The Adjournment Request
[27] I denied the defendants’ adjournment request for several reasons. First, although defendants’ counsel has made known his intention to move to be removed as solicitor of record for about a month, there was no evidence before me as to the defendants’ position on the motion. If they are intending to consent, or not oppose, the motion, they had a month to find new counsel before the hearing of this motion. If they are intending to oppose the removal motion, they should have given evidence of their position. Their silence on the matter leads me to infer that they will not oppose the motion, and they have offered no evidence to explain why they have been unable to retain new counsel.
[28] Second, this motion is not a surprise. The defendants had plenty of notice that it was scheduled. Moreover, on learning that defendants’ counsel was intending to move to be removed from the record, plaintiffs’ counsel finalized and served their motion materials within a day to ensure that the defendants would have enough time to respond to the motion.

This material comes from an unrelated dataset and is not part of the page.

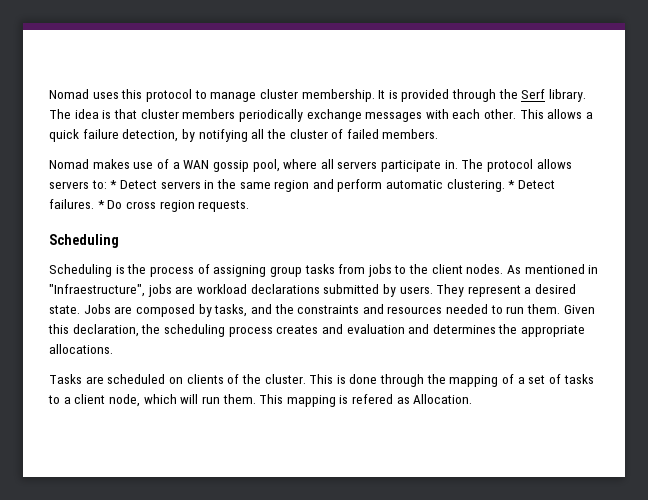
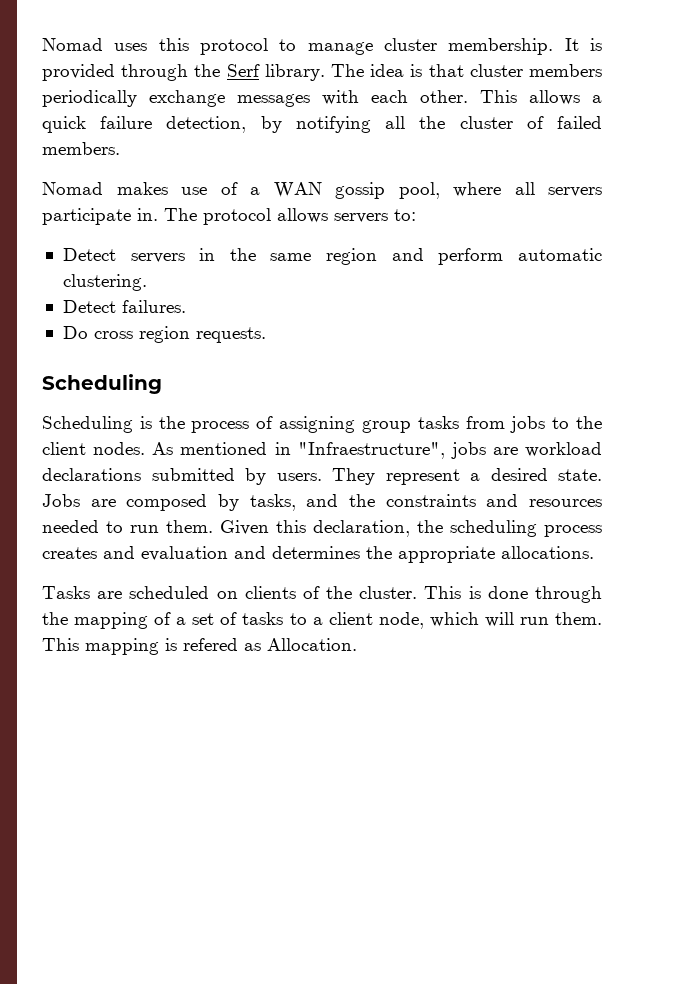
[110,180,118,189] * -> (416, 215) //
[508,180,516,189] * -> (147, 282) //
[97,200,105,209] * -> (186, 306) //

[29] Third, I have repeatedly raised my concern that the defendants are weaponizing the justice system to delay the progression of this litigation and cause the plaintiffs frustration and to waste costs. I find that the defendants have been participating in this litigation just enough to derail its advancement, and for that very purpose. The defendants have not complied with their basic obligations under the Rules of Civil Procedure, including obeying court orders, and have foregone their opportunities to place evidence before me that might provide a reasonable explanation for their behaviour. There comes a point when a party who declines to take advantage of the procedural indulgences offered to them has to live with the consequences of that decision.
[30] For these reasons, I refused the request to adjourn the proceedings.
Motion to Strike
[31] It is apparent that the costs orders I made on June 13, 2022 and July 22, 2022 in the amounts of $35,000 and $17,500 respectively, are outstanding, no payment having been made towards them at all.
[32] Under r. 57.03(2) of the Rules of Civil Procedure, a court may strike out a party’s defence where a party fails to pay the costs of a motion as required. Under r. 60.12(b), where a party fails to comply with an interlocutory order (such as an order for the payment of costs), the court may strike out the party’s defence.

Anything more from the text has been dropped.